*** Begin section ***

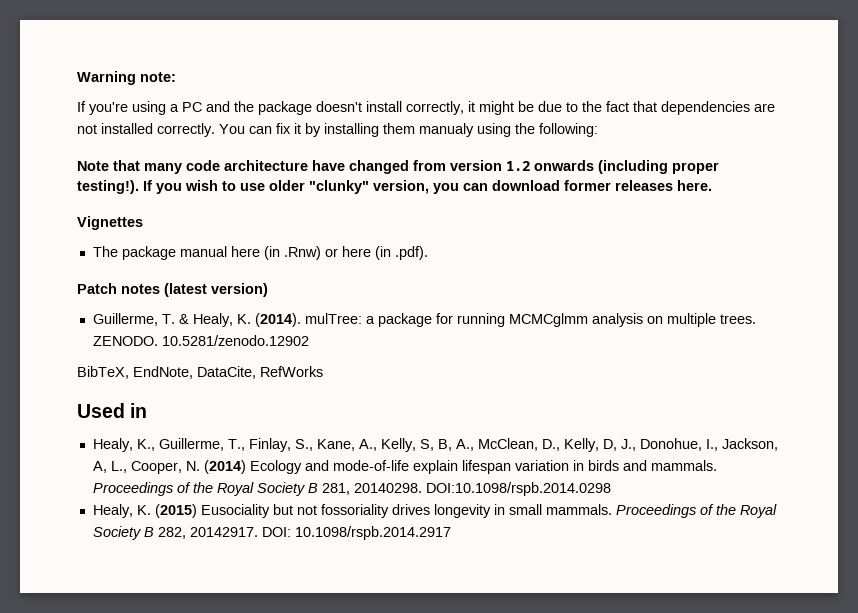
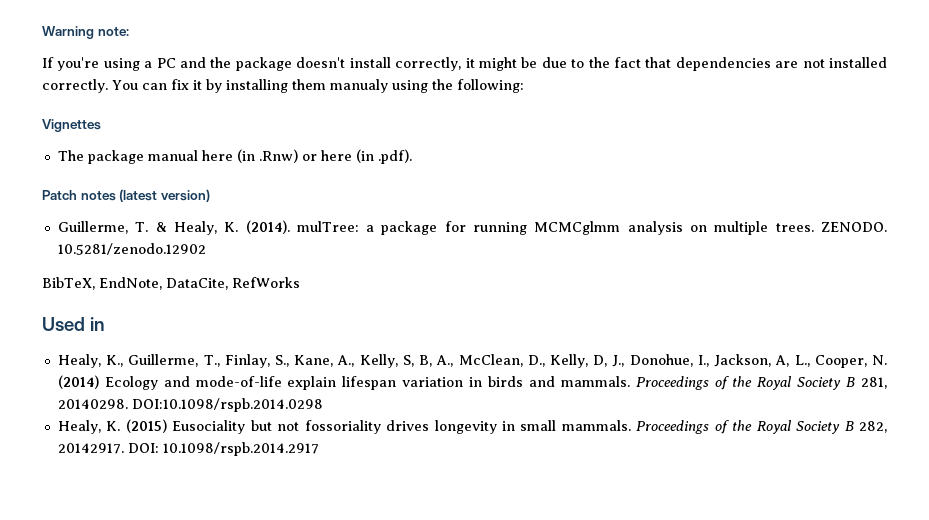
[77,160,719,174] [77,180,712,194] // Note that many code architecture have changed from version 1.2 onwards (including proper testing!). If you wish to use older "clunky" version, you can download former releases here. -> (524, 86) none

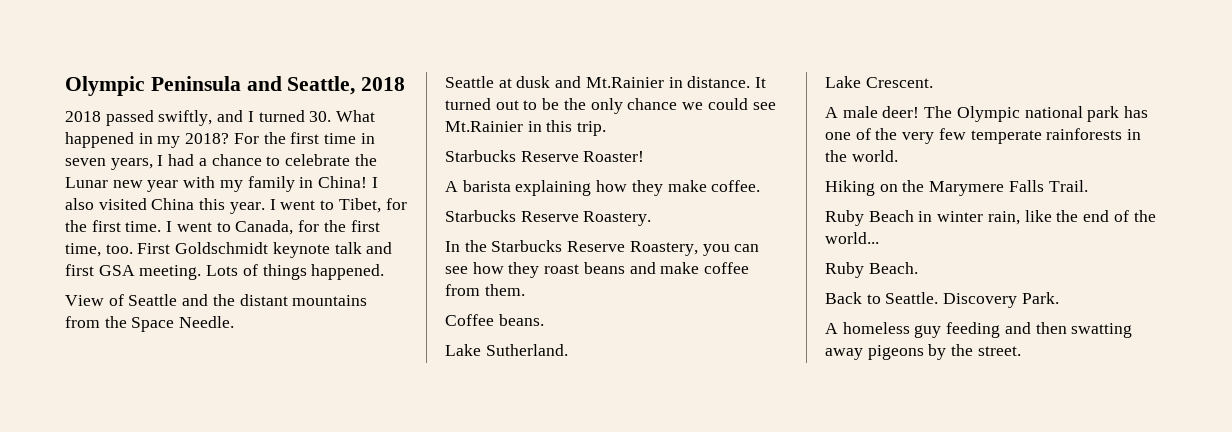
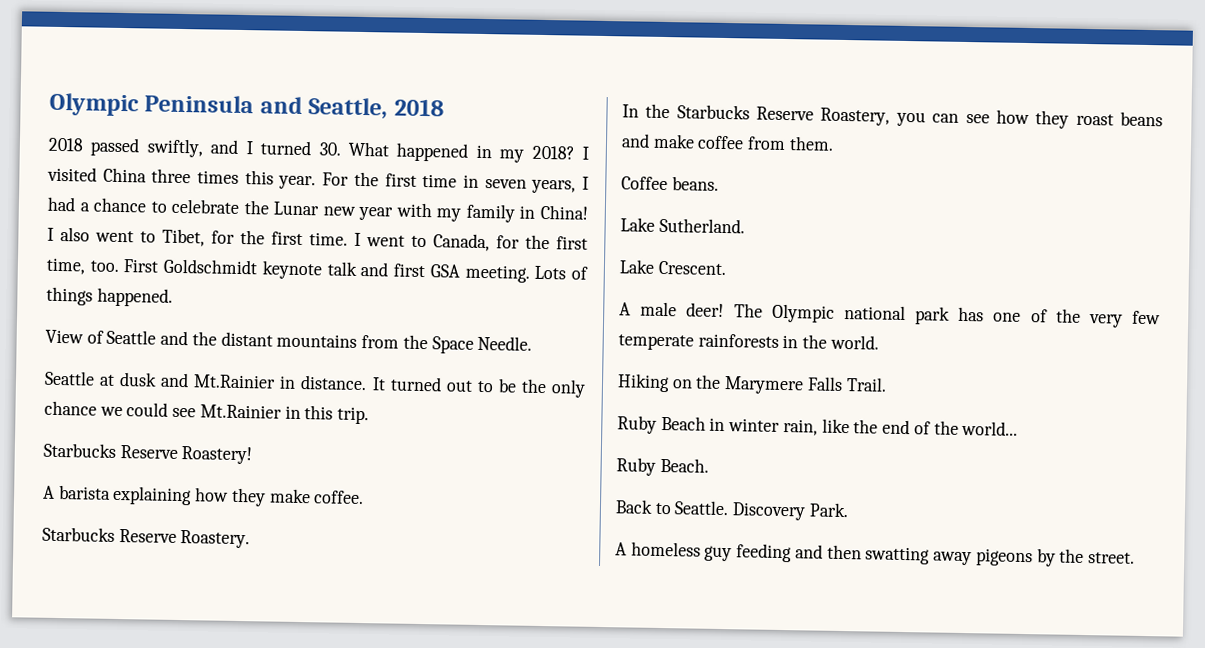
(230, 138) none -> [582,146,590,160] [47,166,317,190] I visited China three times this year.
[98,198,276,214] visited China this year. I -> (90, 234) none
[583,151,645,162] Roaster! -> [181,446,253,465] Roastery!

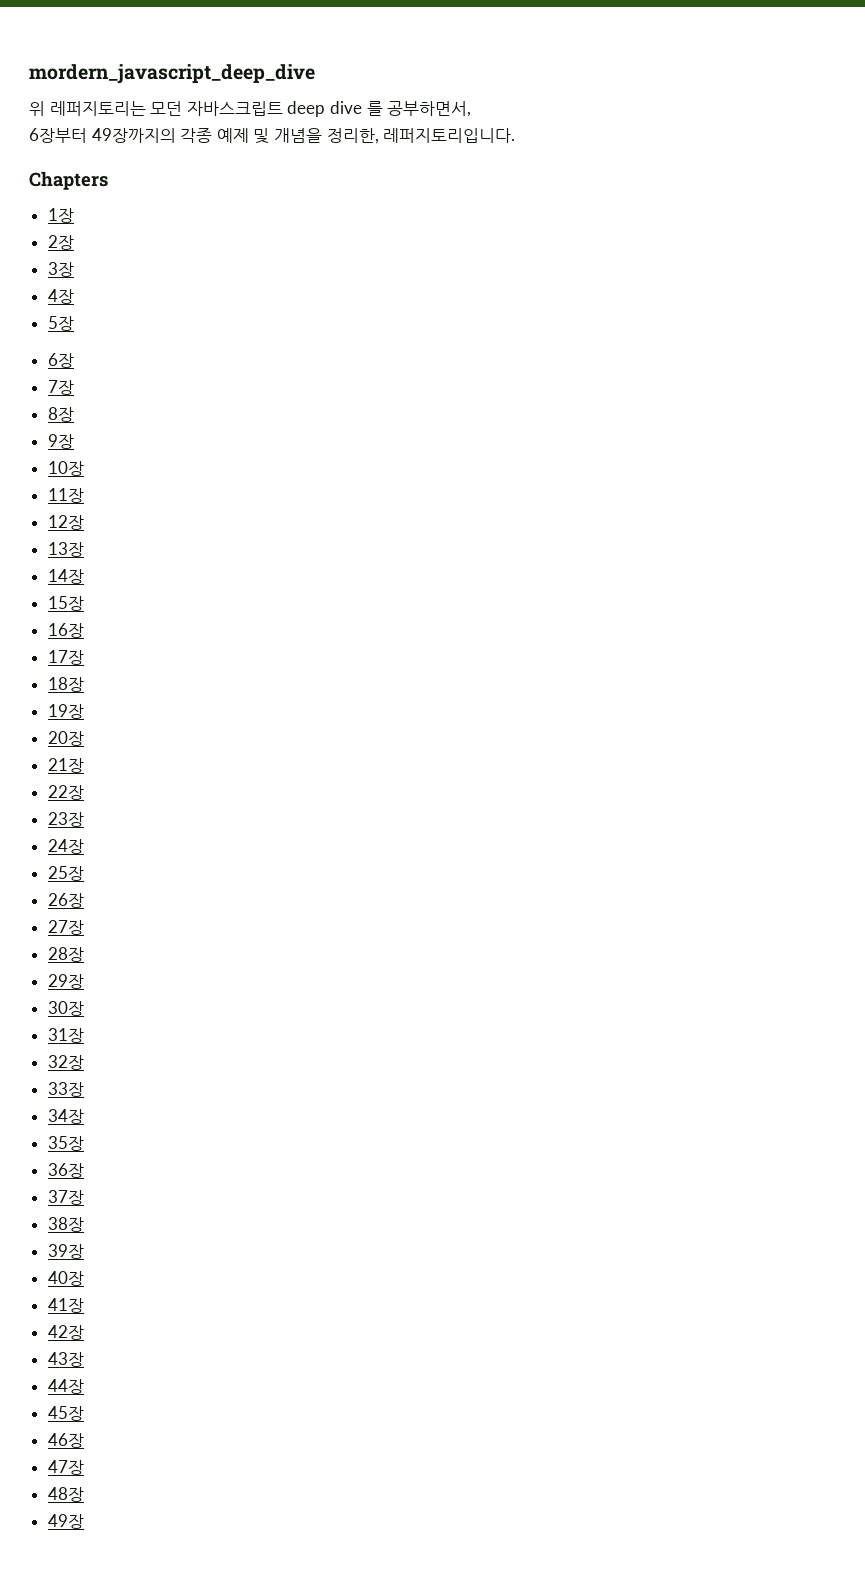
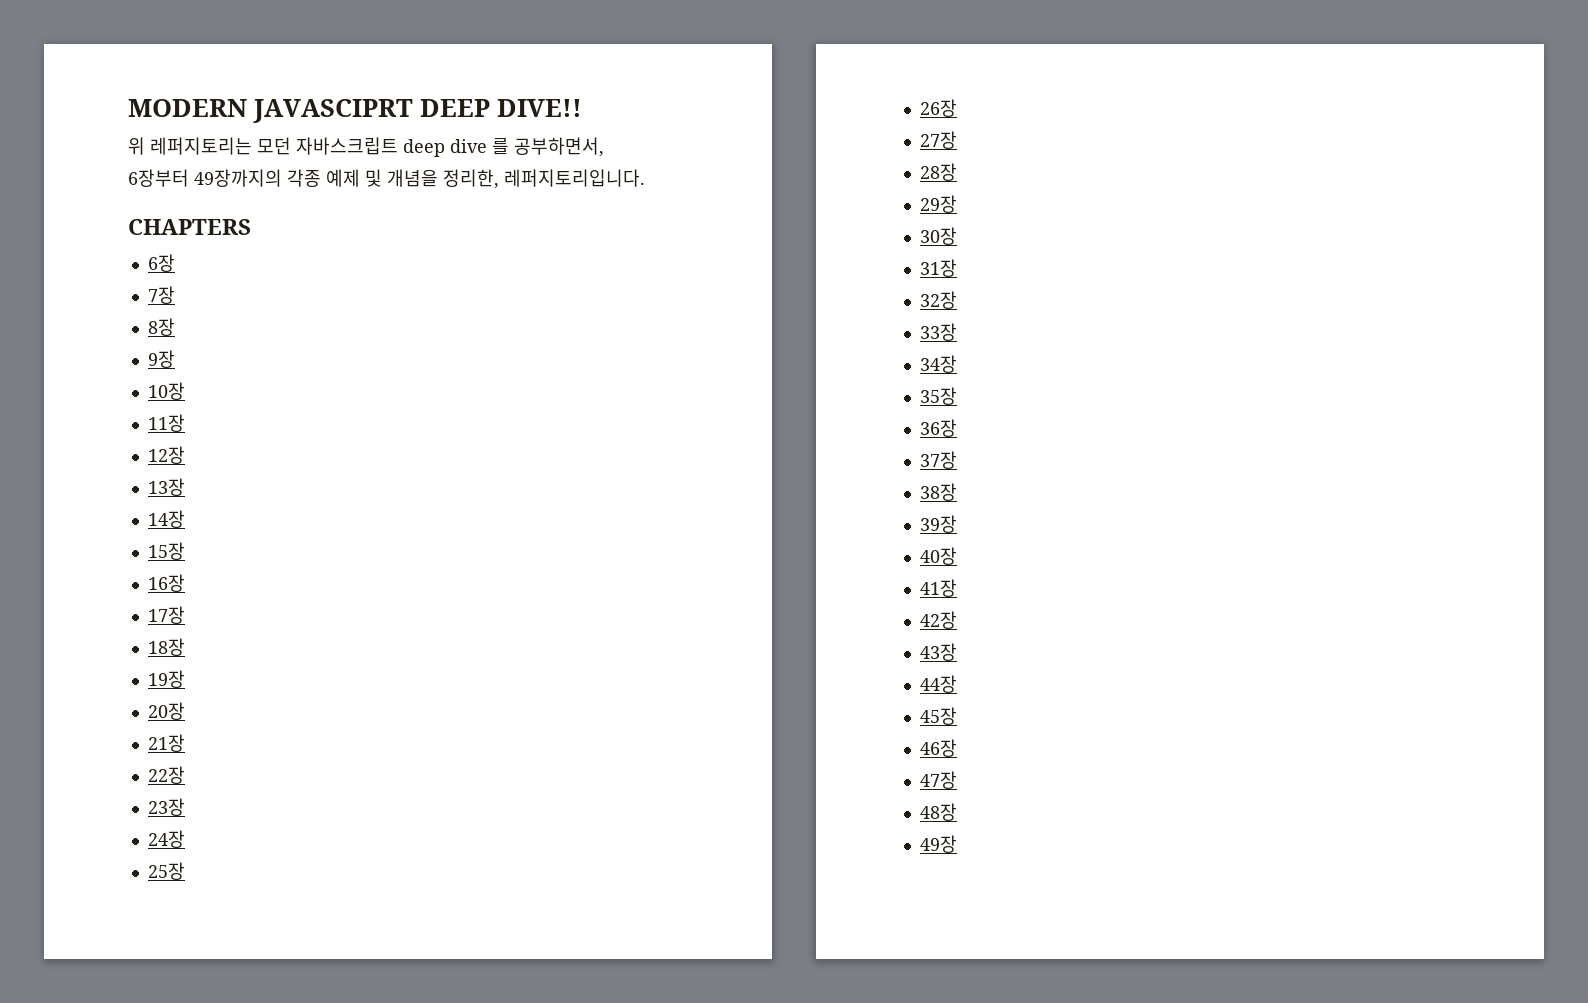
[29,64,315,84] mordern_javascript_deep_dive -> [128,99,582,123] MODERN JAVASCIPRT DEEP DIVE!!
[29,171,108,190] [47,208,74,223] [47,235,74,250] [47,262,74,277] [47,289,74,304] [47,316,74,331] Chapters // 1장 // 2장 // 3장 // 4장 // 5장 -> [128,219,251,235] CHAPTERS

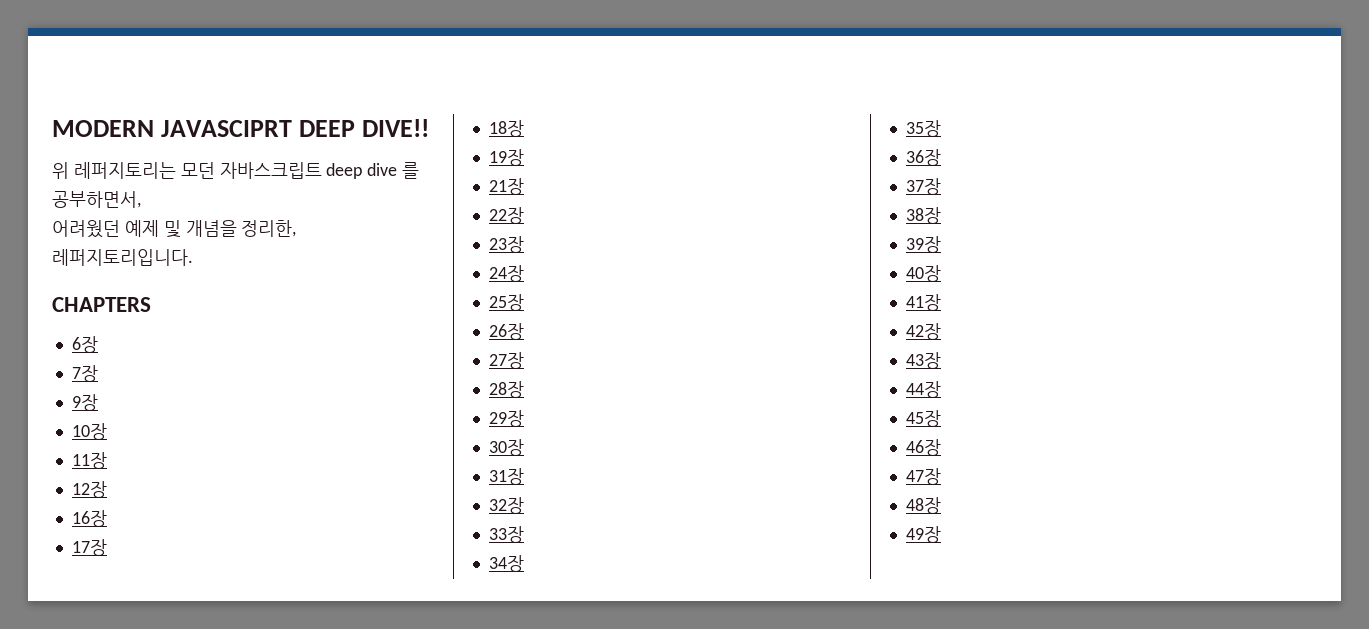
[128,169,321,187] 6장부터 49장까지의 각종 -> [52,220,120,238] 어려웠던
[147,318,175,336] // 8장 -> (98, 373) none
[147,478,185,496] [147,510,185,528] [147,542,185,560] // 13장 // 14장 // 15장 -> (107, 489) none
[147,702,185,720] // 20장 -> (524, 157) none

*** End section ***

* [The problem]
Every line of the data above should be repeated exactly. Omit the pictures.

* [Expected answer]
[77,160,719,174] [77,180,712,194] // Note that many code architecture have changed from version 1.2 onwards (including proper testing!). If you wish to use older "clunky" version, you can download former releases here. -> (524, 86) none

(230, 138) none -> [582,146,590,160] [47,166,317,190] I visited China three times this year.
[98,198,276,214] visited China this year. I -> (90, 234) none
[583,151,645,162] Roaster! -> [181,446,253,465] Roastery!

[29,64,315,84] mordern_javascript_deep_dive -> [128,99,582,123] MODERN JAVASCIPRT DEEP DIVE!!
[29,171,108,190] [47,208,74,223] [47,235,74,250] [47,262,74,277] [47,289,74,304] [47,316,74,331] Chapters // 1장 // 2장 // 3장 // 4장 // 5장 -> [128,219,251,235] CHAPTERS

[128,169,321,187] 6장부터 49장까지의 각종 -> [52,220,120,238] 어려웠던
[147,318,175,336] // 8장 -> (98, 373) none
[147,478,185,496] [147,510,185,528] [147,542,185,560] // 13장 // 14장 // 15장 -> (107, 489) none
[147,702,185,720] // 20장 -> (524, 157) none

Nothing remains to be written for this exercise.